== WHAT IS EXPECTED ==
Return the data below unaltered, but strip out the pictures.
BEGIN SOURCE MATERIAL
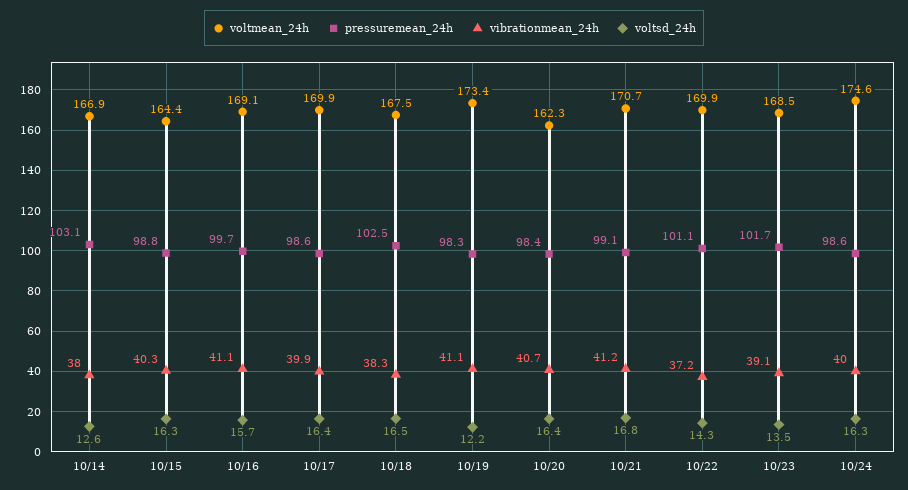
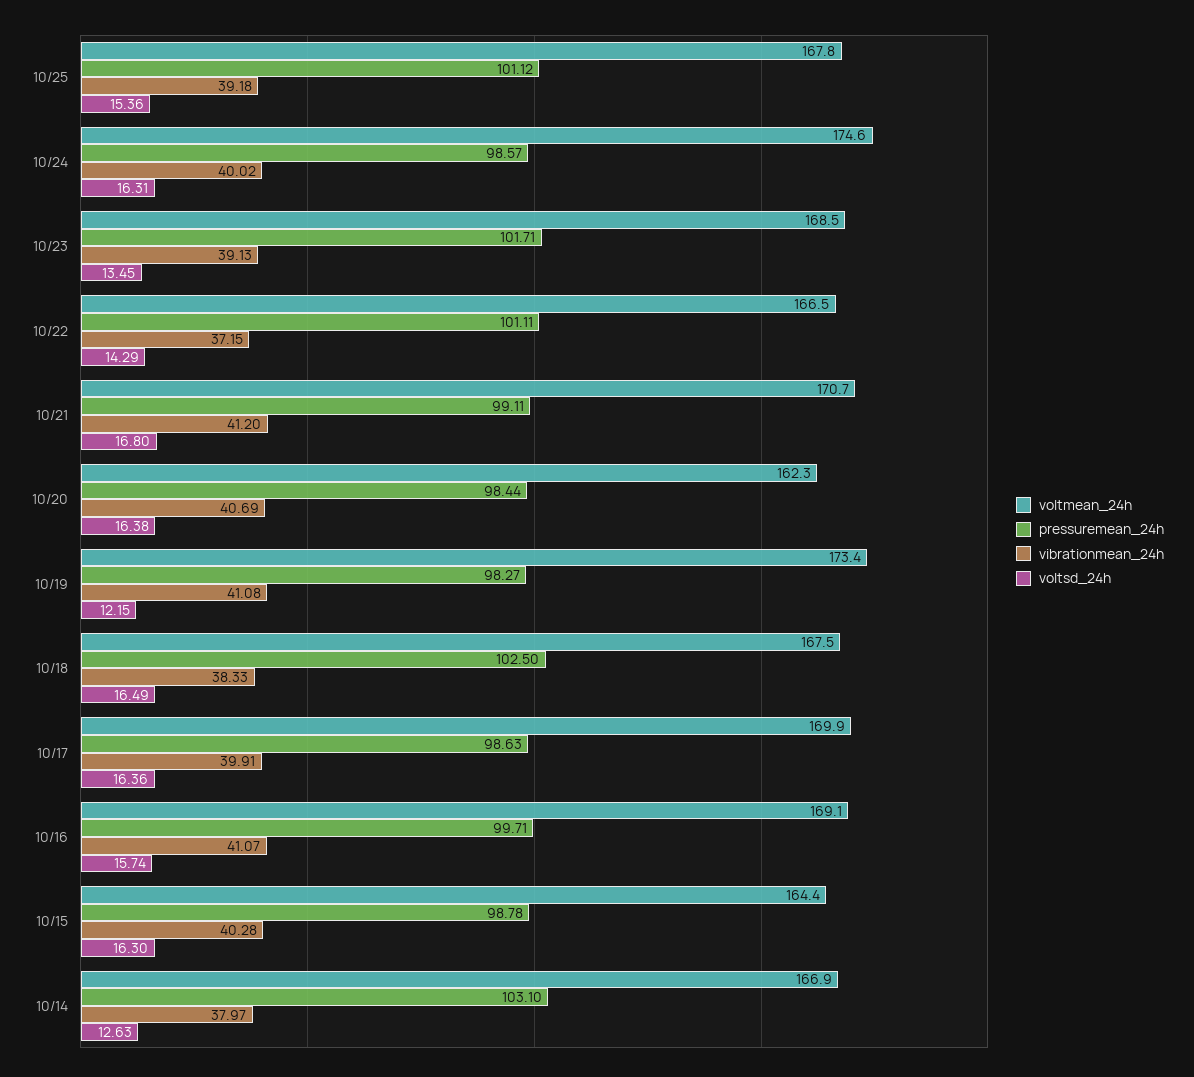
voltmean_24h, 10/22: 169.9 -> 166.5
voltmean_24h, 10/25: none -> 167.8
pressuremean_24h, 10/25: none -> 101.12
vibrationmean_24h, 10/25: none -> 39.18
voltsd_24h, 10/25: none -> 15.36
END SOURCE MATERIAL
== RESPONSE BELOW ==
voltmean_24h, 10/22: 169.9 -> 166.5
voltmean_24h, 10/25: none -> 167.8
pressuremean_24h, 10/25: none -> 101.12
vibrationmean_24h, 10/25: none -> 39.18
voltsd_24h, 10/25: none -> 15.36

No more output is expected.